Spanish Dictionary for address

elaadani · February 23, 2021, 10:38pm

Hello, good morning everyone.
I am creating a flow to normalize addresses. The addresses are in Spanish.
I would like some guidance with the following.
There are avenues that are written in different ways, such as “Avenida, AV, AVDA, AVD” For this, I made a dictionary of words, with some ways to write avenue. Then, I use POS tagger for Spanish, “Dictionary Tagger” and finally I add “Tag filter”.
How can I make it so that it can consider that if it writes something similar to write “avenida” as for example “avnida” it can be tagged as an “avenida”? Like a lemmatizer ? Like when you type in google something wrong and it says "Did you mean: … "?

elaadani · February 25, 2021, 2:19pm

anyone who can help me? thanks for reading anyway.
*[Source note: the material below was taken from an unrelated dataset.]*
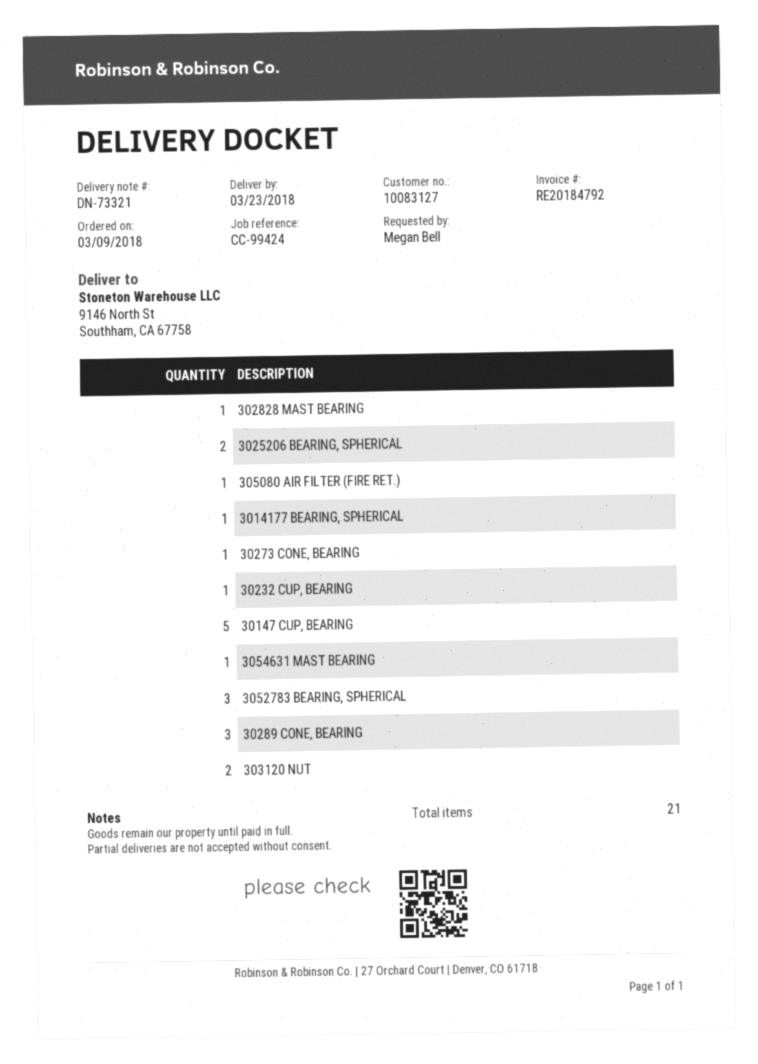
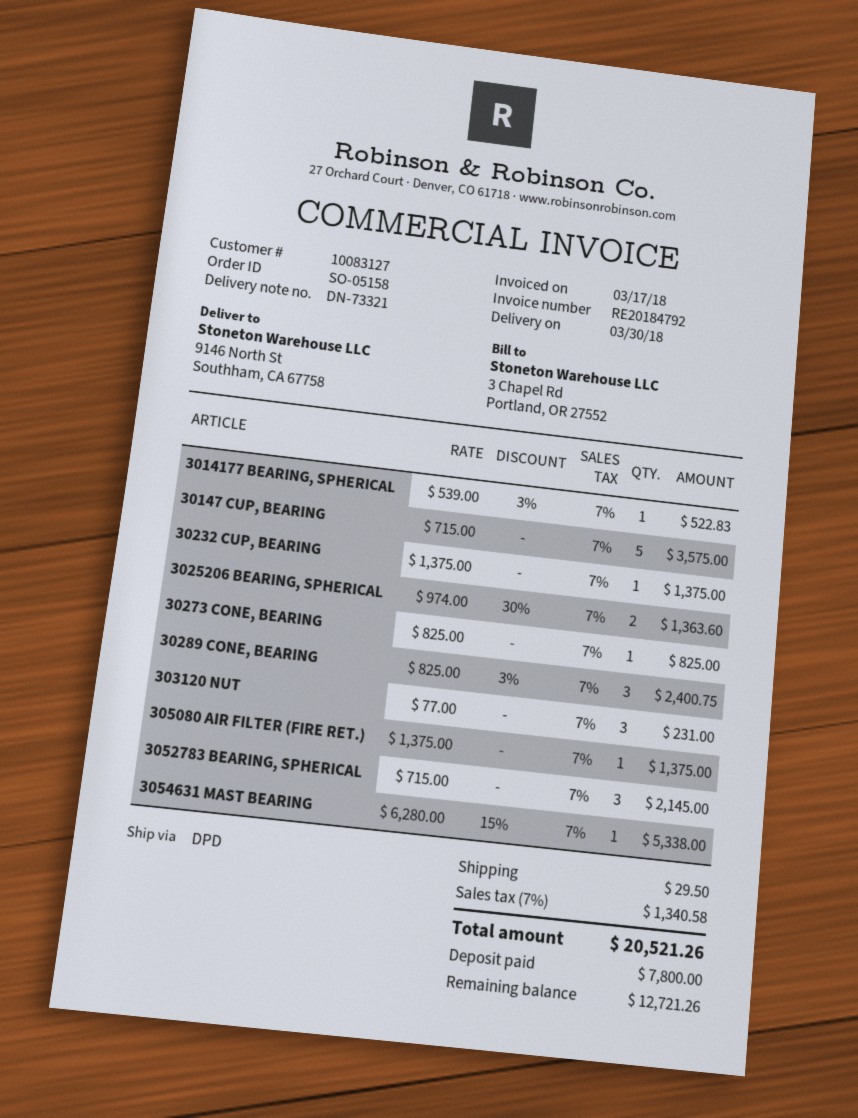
delivery date: 2018-03-23 -> 2018-03-30
302828 MAST BEARING: 1 -> none
303120 NUT: 2 -> 3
julian.bunzel · February 25, 2021, 2:54pm

Hey @elaadani,

having a good dictionary is a great start. A nice addition would probably be to flexibly extend this dictionary with values that are similar to the ones that are already available in the dictionary or to replace similar words.
Therefore, I would recommend to create a list of terms first by using the Unique Term Extractor and afterwards use the Similarity Search node to find the most similar word from the dictionary. Afterwards you could add the similar values to your dictionary or replace the misspelled values from the text with the correct values from the dictionary by using the Dictionary Replacer node.

I hope this helps. If there are any questions feel free to ask.

Best,
Julian

system · August 27, 2021, 2:54am

This topic was automatically closed 182 days after the last reply. New replies are no longer allowed.